In 2013, Capital Crowdfund Advisors (CCA) analyzed several hundred successful crowdfunding campaigns across North America, Europe and Africa. Rewards, debt and equity-based campaigns were classified as successful if they raised $107,810. If taken separately, the threshold for equity campaigns was $178,790. CCA found out that the quarterly sales of successful campaigners increased by 24% on average across all the crowdfunding types. Equity crowdfunding turned out to be the most profitable: quarterly sales increased by 341% on average. In addition, 28% of campaigners secured extra investment from angel investors or venture capitalists within 3 months, while 43% were negotiating deals with institutional investors. CCA also calculated that “[e]very hour invested in a crowdfund campaign returned $813”.
Crowdnetic (2015) reports that in the first quarter of 2015 the 17 main securities-based crowdfunding platforms in the US recorded capital commitments of $650 million in total, 35% more than in the previous quarter. The capital distribution across crowdfunding offerings was the following: equity (62%), convertible debt (22%), debt (9%), real estate (6%) and other (1%). The capital ratio was quite consistent with the previous quarters, Crowdnetic notes.
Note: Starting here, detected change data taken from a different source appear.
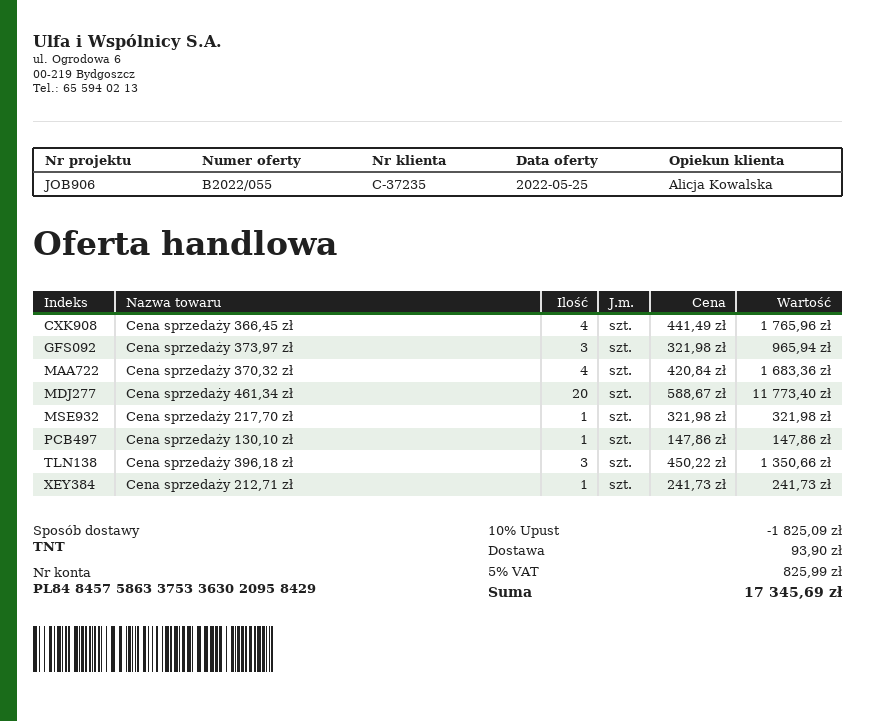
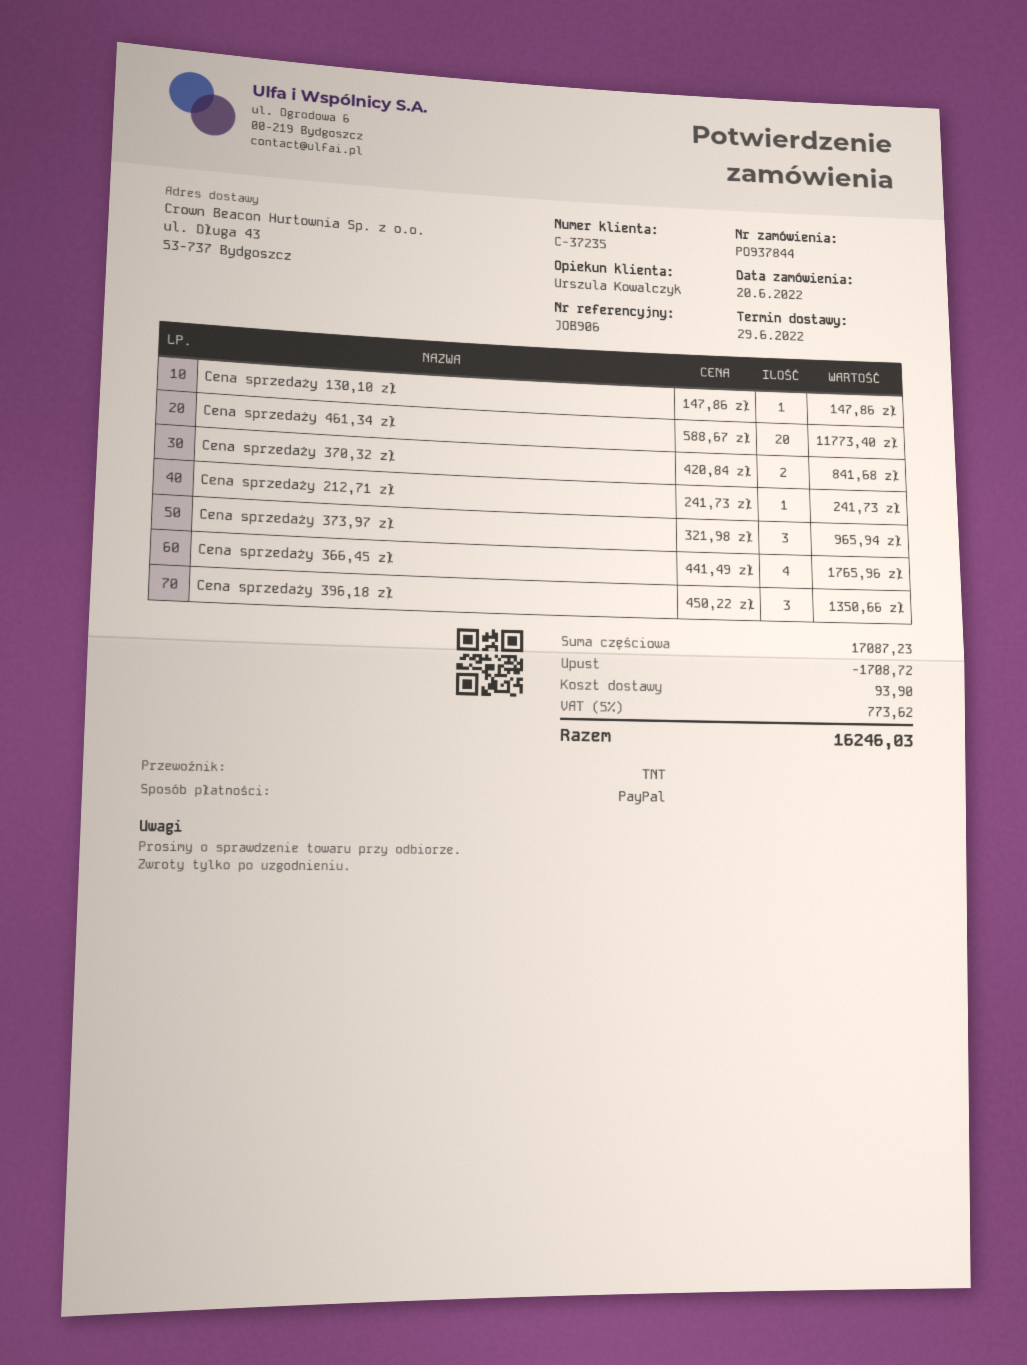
sales rep: Alicja Kowalska -> Urszula Kowalczyk
Cena sprzedaży 370,32 zł: 4 x 420.84 = 1683.36 -> 2 x 420.84 = 841.68
Cena sprzedaży 217,70 zł: 1 x 321.98 = 321.98 -> none
discount: 1825.09 -> 1708.72
tax: 5% = 825.99 -> 5% = 773.62
total: 17345.69 -> 16246.03

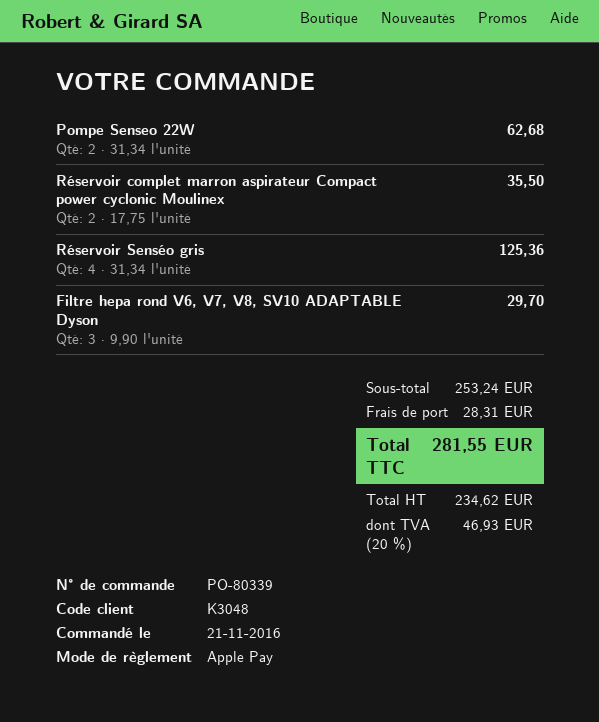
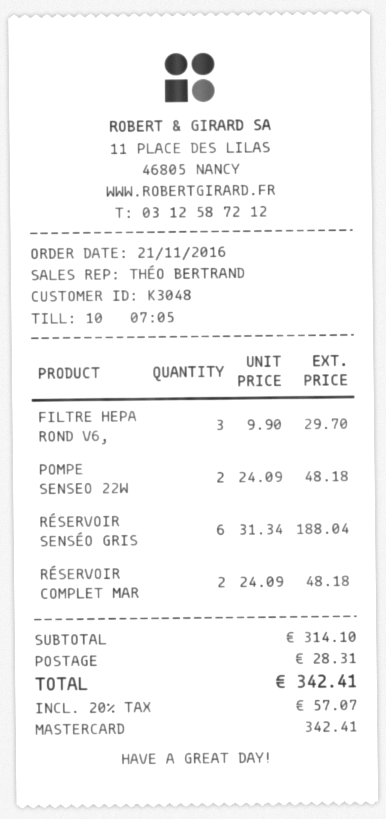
payment method: Apple Pay -> Mastercard
Pompe Senseo 22W: 2 x 31.34 = 62.68 -> 2 x 24.09 = 48.18
Réservoir complet marron aspirateur Compact power cyclonic Moulinex: 2 x 17.75 = 35.50 -> 2 x 24.09 = 48.18
Réservoir Senséo gris: 4 x 31.34 = 125.36 -> 6 x 31.34 = 188.04
subtotal: 253.24 -> 314.10
tax: 20% = 46.93 -> 20% = 57.07
total: 281.55 -> 342.41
In April 2015, Rory Eakin, COO of CircleUp, one of the crowdfunding platform pioneers in the US, disclosed that more than 90 companies raised over $100 million on their platform. He also added that the revenue of companies which received funds in 2014 increased by 86%. In addition, 30% of them started raising follow-on capital. “For those with priced initial and follow rounds, they have an average unrealized internal rate of return of 80 percent”, Eakin estimated.